Data extracted from a collection
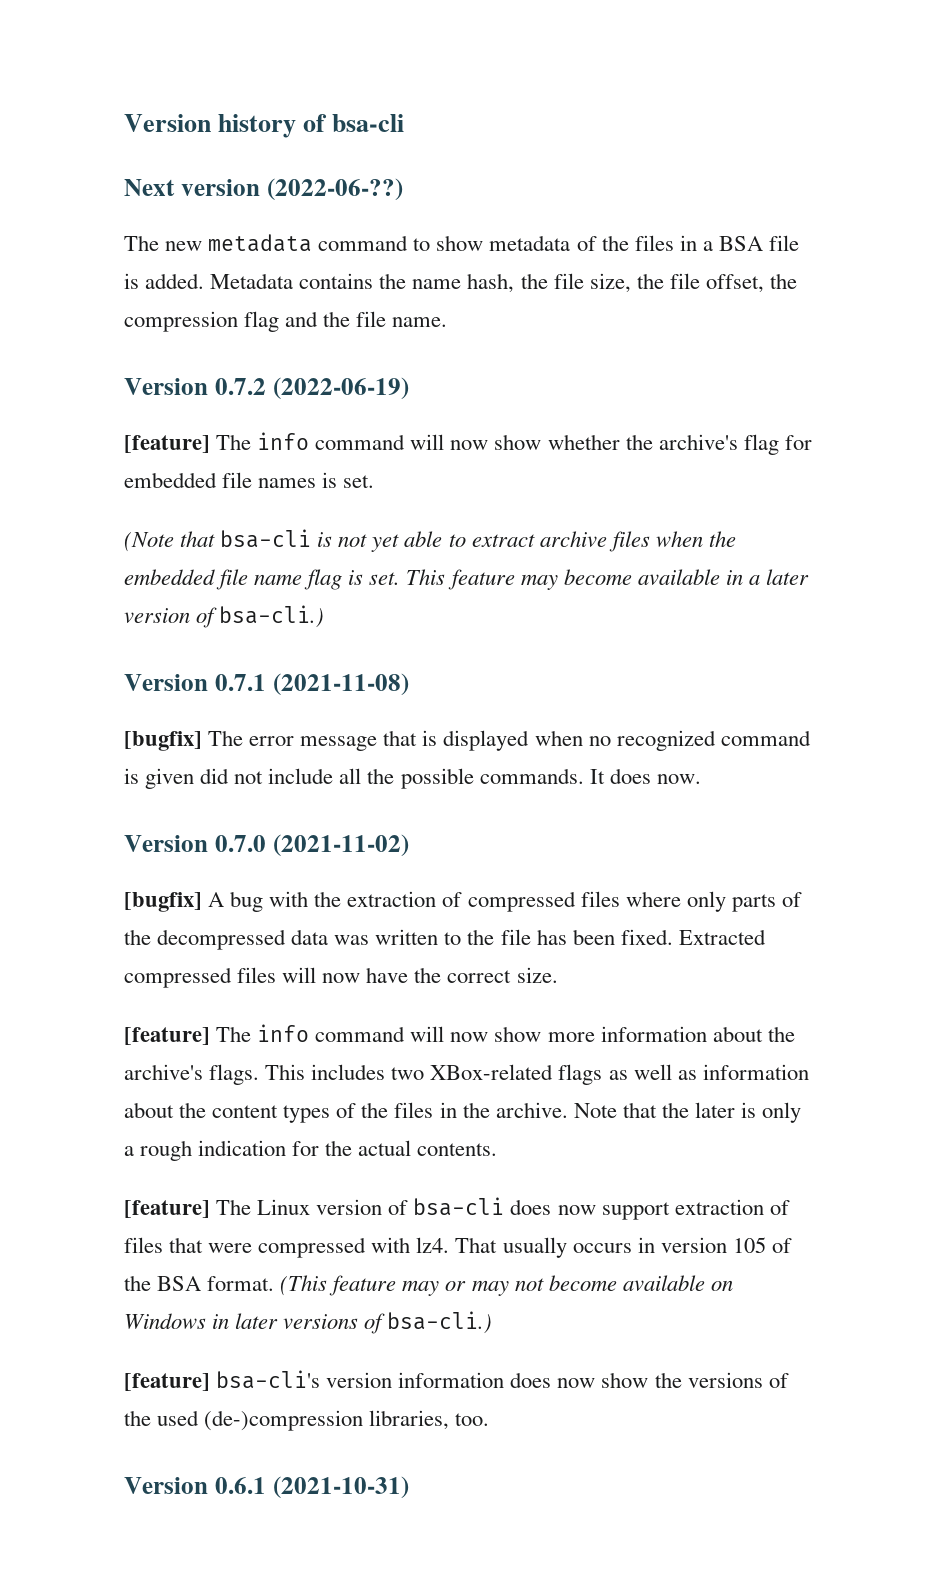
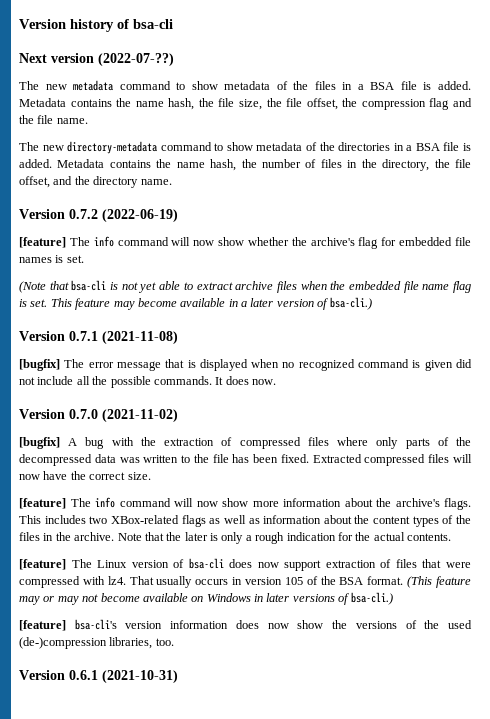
[266,178,403,201] (2022-06-??) -> [98,53,174,66] (2022-07-??)
(448, 322) none -> [19,141,471,154] [19,159,472,171] [19,176,172,188] // The new directory-metadata command to show metadata of the directories in a BSA file is added. Metadata contains the name hash, the number of files in the directory, the file offset, and the directory name.

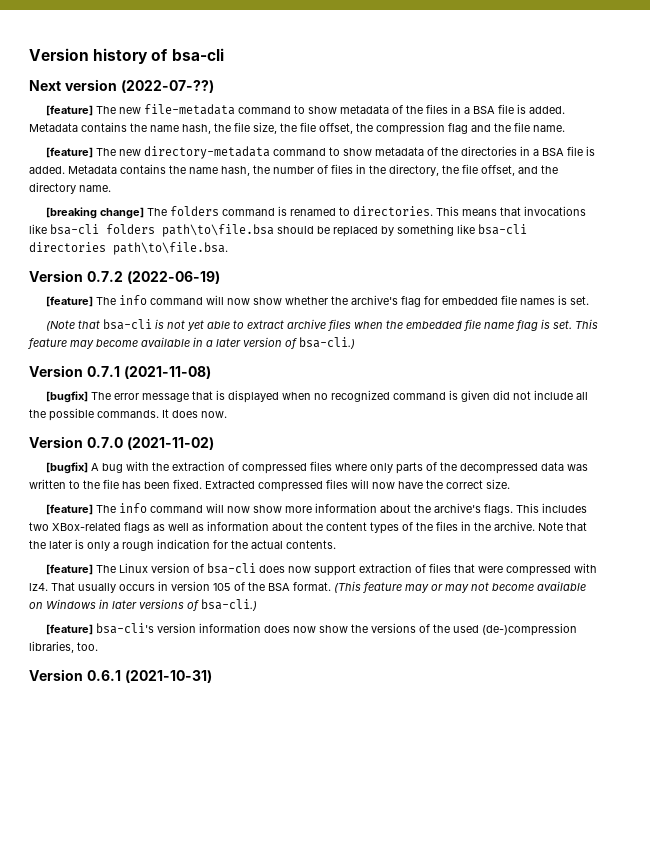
[19,80,114,91] The new metadata -> [45,104,235,116] [feature] The new file-metadata
(88, 121) none -> [45,147,93,158] [feature]
(172, 182) none -> [45,206,586,219] [29,224,527,237] [29,242,228,255] // [breaking change] The folders command is renamed to directories. This means that invocations like bsa-cli folders path\to\file.bsa should be replaced by something like bsa-cli directories path\to\file.bsa.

*Work to complete*.
Show every line in the entries above that contains the string "command".

*Reply to the task*.
(448, 322) none -> [19,141,471,154] [19,159,472,171] [19,176,172,188] // The new directory-metadata command to show metadata of the directories in a BSA file is added. Metadata contains the name hash, the number of files in the directory, the file offset, and the directory name.
(172, 182) none -> [45,206,586,219] [29,224,527,237] [29,242,228,255] // [breaking change] The folders command is renamed to directories. This means that invocations like bsa-cli folders path\to\file.bsa should be replaced by something like bsa-cli directories path\to\file.bsa.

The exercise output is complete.